Son günlerde herkesin bildiği sırlar ayyuka çıktı. Kürt açılımında Öcalan’ın ve MİT’in oynadığı roller… Hani bir şeyi eritmek için

Son günlerde herkesin bildiği sırlar ayyuka çıktı. Kürt açılımında Öcalan’ın ve MİT’in oynadığı roller… Hani bir şeyi eritmek için önce bir çalkalamak, karıştırmak gerekiyor ya, son olup bitenler de sanki böyle gibi… Süreç tıkandığında önce bir karıştırıyorlar, çalkalıyorlar, sonra bir bakıyorsunuz: “Şerbet!”
Son birkaç haftadır memleket ve siyaset öyle bir karıştı ki; iç savaş patladı patlayacak noktasındaydık… Sonra, Öcalan konuştu, ortalık duruldu... Peki, Öcalan kötü bir şey mi dedi? Ne münasebet, tam tersine, çözüm yeri olarak meclisi gösterdi ve iyi yaptı… DTP’liler onu dinlemekle kötü bir şey mi yaptılar? Yani hakikaten dağa mı çıksaydılar!

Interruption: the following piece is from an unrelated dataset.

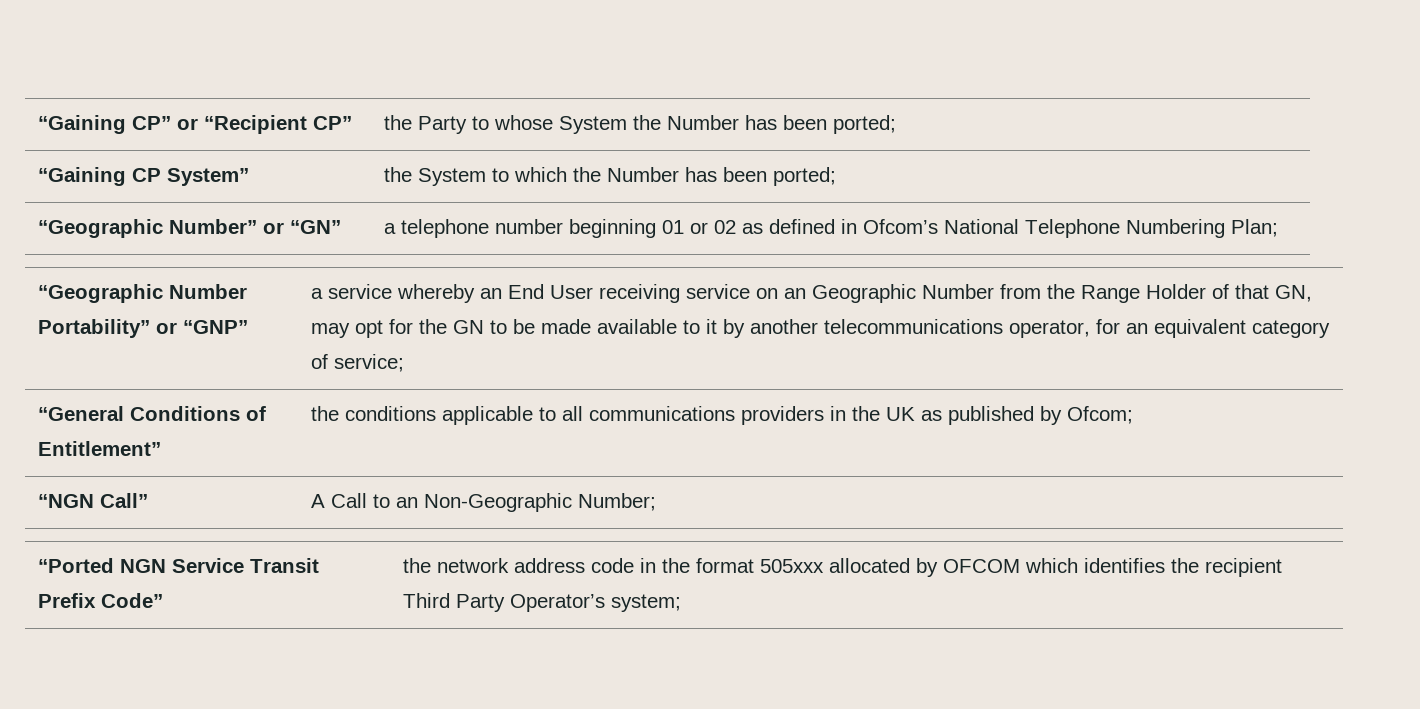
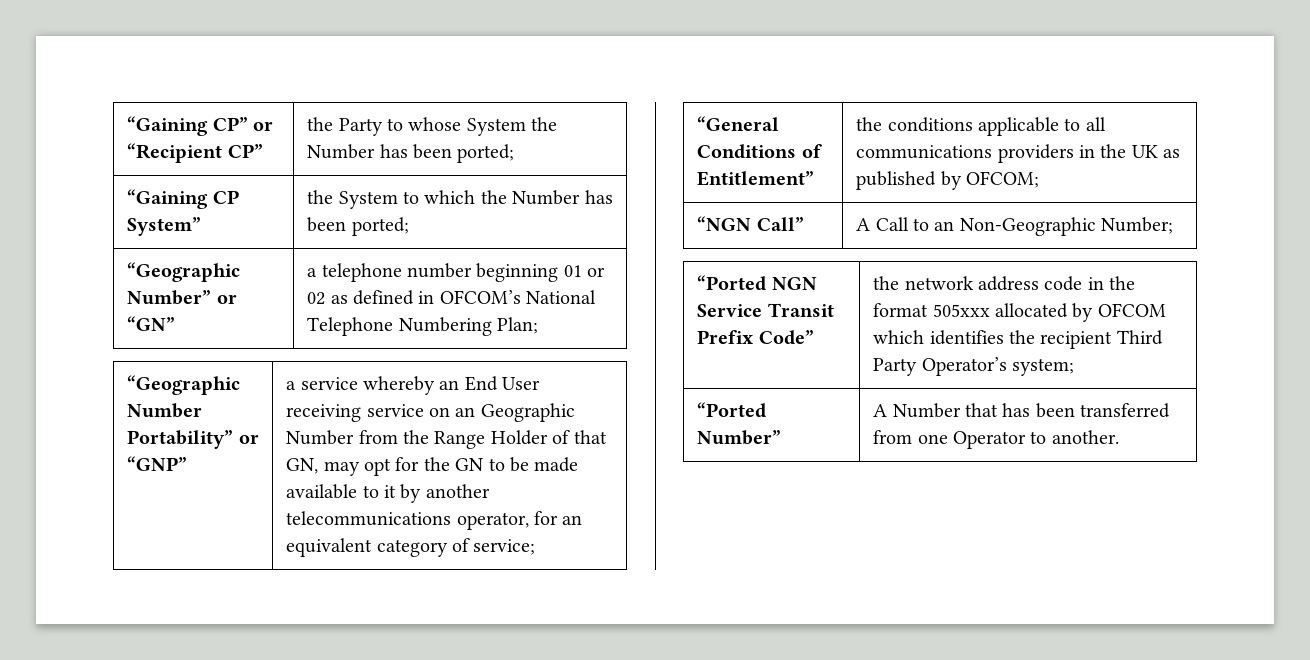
- “Geographic Number” or “GN” | a telephone number beginning 01 or 02 as defined in Ofcom’s National Telephone Numbering Plan;
+ “Geographic Number” or “GN” | a telephone number beginning 01 or 02 as defined in OFCOM’s National Telephone Numbering Plan;
- “General Conditions of Entitlement” | the conditions applicable to all communications providers in the UK as published by Ofcom;
+ “General Conditions of Entitlement” | the conditions applicable to all communications providers in the UK as published by OFCOM;
+ “Ported Number” | A Number that has been transferred from one Operator to another.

Velhasıl, epeydir Kürt realitesi kabul edilmişti… Şimdi sıra Öcalan realitesini kabul etmeye mi geldi? Aslında herkes bunu da kabul ediyor! AKP, CHP ve MHP için olumsuz anlamda olsa bile, bir Öcalan realitesi zaten var.
Ama cin asıl şimdi şişeden çıktı! “O söz” yani Ahmet Türk’ün “Sayın Öcalan da böyle istedi” sözü açık ve seçik söylendi. Artık BDP ile diyalog kurulurken, demek ki, Öcalan ile diyalog kurulduğundan artık hiç kimsenin kuşkusu olmayacak… Peki bu kötü bir şey mi? Hayırlara vesile olacaksa, barış böyle gelecekse neden kötü olsun ki? Hadi bakalım: Kürt sorununda belki de hakikaten yeni bir sayfa açılmıştır…

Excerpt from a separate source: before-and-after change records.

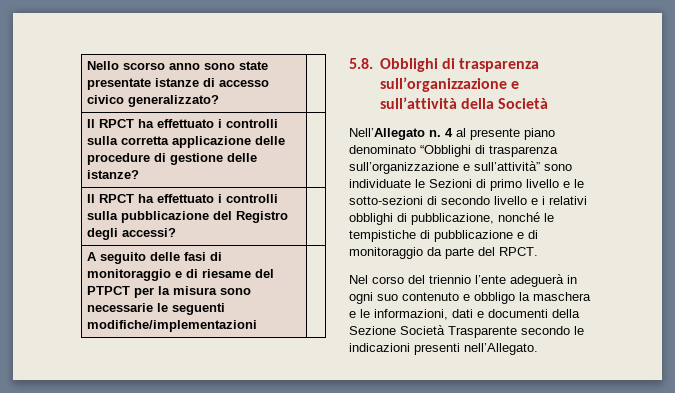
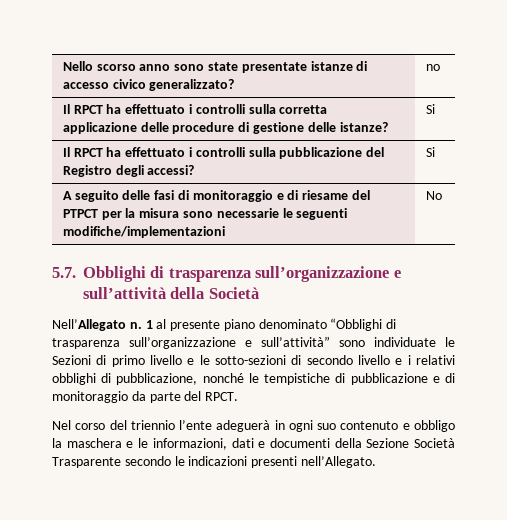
- Nello scorso anno sono state presentate istanze di accesso civico generalizzato? |
+ Nello scorso anno sono state presentate istanze di accesso civico generalizzato? | no
- Il RPCT ha effettuato i controlli sulla corretta applicazione delle procedure di gestione delle istanze? |
+ Il RPCT ha effettuato i controlli sulla corretta applicazione delle procedure di gestione delle istanze? | Si
- Il RPCT ha effettuato i controlli sulla pubblicazione del Registro degli accessi? |
+ Il RPCT ha effettuato i controlli sulla pubblicazione del Registro degli accessi? | Si
- A seguito delle fasi di monitoraggio e di riesame del PTPCT per la misura sono necessarie le seguenti modifiche/implementazioni |
- 5.8. Obblighi di trasparenza sull’organizzazione e sull’attività della Società
+ A seguito delle fasi di monitoraggio e di riesame del PTPCT per la misura sono necessarie le seguenti modifiche/implementazioni | No
+ 5.7. Obblighi di trasparenza sull’organizzazione e sull’attività della Società
- 4 al presente piano denominato “Obblighi di trasparenza sull’organizzazione e sull’attività” sono individuate le Sezioni di primo livello e le sotto-sezioni di secondo livello e i relativi obblighi di pubblicazione, nonché le tempistiche di pubblicazione e di monitoraggio da parte del RPCT.
+ 1 al presente piano denominato “Obblighi di trasparenza sull’organizzazione e sull’attività” sono individuate le Sezioni di primo livello e le sotto-sezioni di secondo livello e i relativi obblighi di pubblicazione, nonché le tempistiche di pubblicazione e di monitoraggio da parte del RPCT.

Öcalan önceki hafta “DTP kapatılırsa dünyanın sonu olmaz” dedi; sonraki hafta da Meclise geri dönülmesini istedi… İşte bu noktada Cengiz Çandar (ve dünkü Taraf gazetesi) ortaya ciddi bir iddia attı: Öcalan’ın avukat görüşlerini kamuoyuna duyuran Fırat Haber Ajansı, bu açıklamalara sansür uygulamış! Öcalan aslında Ahmet Türk ve Murat Karayılan’ın sorunu çözmeye güçlerinin yetmediği söylemiş. Kendisinin de avukatları üzerinden veya “telefonla” (evet “telefonla”!) “bu işi” yürütemeyeceğini, daha fazla imkâna ihtiyaç duyduğunu belirtmiş.
Murat Karayılan yani Kandil’deki PKK ise o sıralar, başladığı söylenen “dağdan inme süreci” yerine, Reşadiye saldırısını yapmakta, Öcalan’ın hücresi ve DTP’nin kapatılması gerekçesiyle “dağlara gelin” mealinde çağrılarda bulunmaktaydı.

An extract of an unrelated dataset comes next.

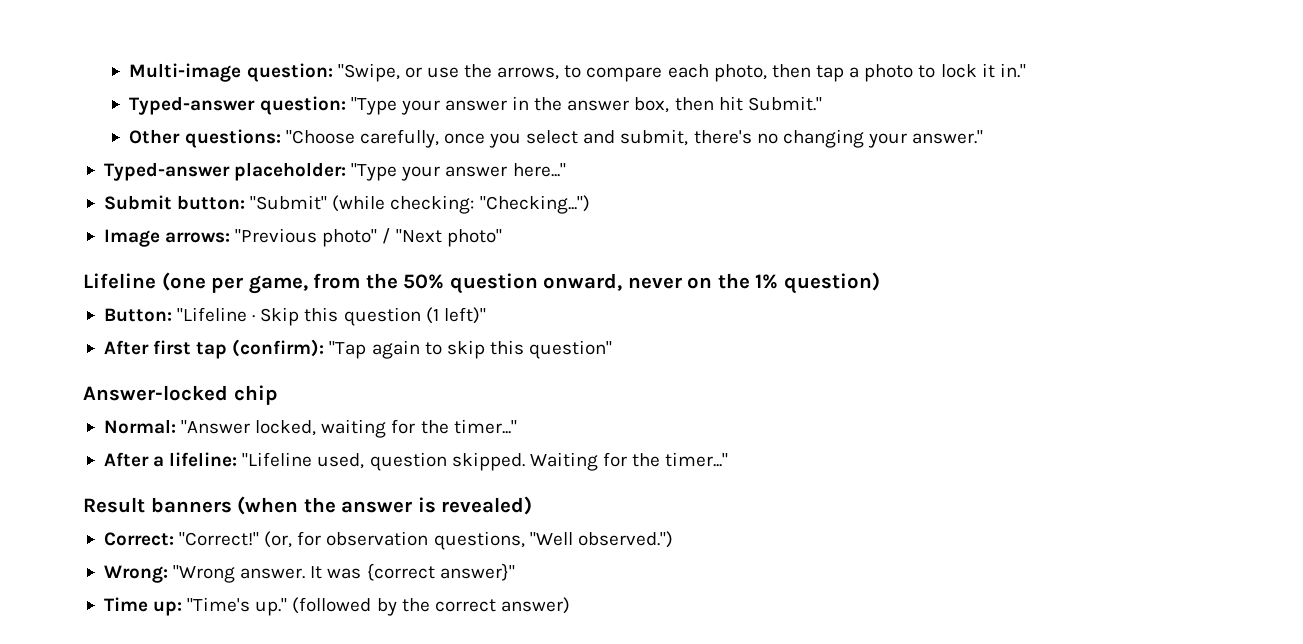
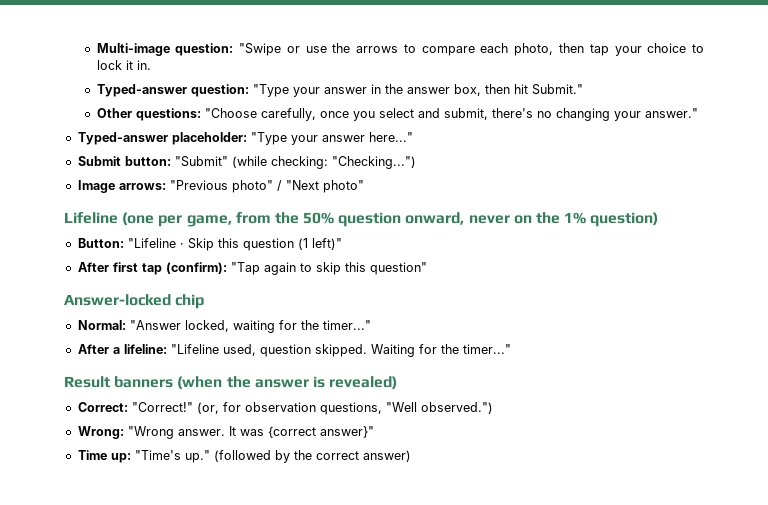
- Multi-image question: "Swipe, or use the arrows, to compare each photo, then tap a photo to lock it in."
+ Multi-image question: "Swipe or use the arrows to compare each photo, then tap your choice to lock it in.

Çok kısa bir zaman önce de Öcalan’dan birbiriyle uyumsuz açıklamalar dinlemiştik. Açılım için başlangıçta epey iyimser bir üslup sürdüren, hatta “yol haritaları” hazırlayan Öcalan, bir yandan Fethullah Gülen’i överken ABD ile de uzlaşılabileceğini söylüyor, Bülent Arınç’a “hakiki demokrat” payesi verirken AKP’yi de teşvik ediyordu. Sonra kendisini devre dışı hissedince, bu açılımın PKK’yi tasfiyeyi amaçladığını ilan etti. Nihayet, bu kez bizzat kendisi PKK’yi devre dışı bırakıp inisiyatifi yeniden ele aldı: PKK “Dağlara dönün” derken, Öcalan “Meclise dönün” deyiverdi.
Elbette Öcalan PKK’den vazgeçmez, PKK de Öcalan’ı asla yok sayamaz. Gerçi istisnası oluyor. Mesela 2004 yılında Öcalan Diyarbakır belediye başkanlığı için Osman Baydemir’e karşı çıkmış ve Feridun Çelik’i desteklemişti, ama o zaman sözü dinlenmemişti. Şimdi böyle değil. Onun sözlerini emir telakki eden PKK’liler hemen Kandil’den Habur’a geldiler. “Bu kadar yeter” deyince de gelmeyi kestiler. Bunu hükümet de gördü.
Öte yandan Öcalan’ın bunları yaparken tek derdinin “İmralı’dan çıkmak” olduğunu sanmak da sorunu biraz fazla basite indirgemektir. İnsani zaafları, kaygıları bir yana, Öcalan belli ki kurucusu olduğu PKK’yi kuşatılmış halinden kurtarmak, onu makul bir süreçte siyasallaştırmak peşinde… Çıtayı hep yüksek tutmak ama bu yüksekliği de abartmamak gerektiğinin farkında… Açılımdaki amacın PKK’yi tasfiye etmek olduğunu elbette görüyor. Ama bunun (yani silahlı mücadele yerine siyasi mücadelenin öne çıkarılmasının, siyasallaştırılmasının) ancak kendisi tarafından yönlendirildiği takdirde “sancısız” olacağına inanıyor. PKK’nin kanırta kanırta tasfiye edilmesi yerine, kendi yol haritası doğrultusunda sönümlenmesinin, biçim değiştirmesinin bir nevi güvencesini arıyor.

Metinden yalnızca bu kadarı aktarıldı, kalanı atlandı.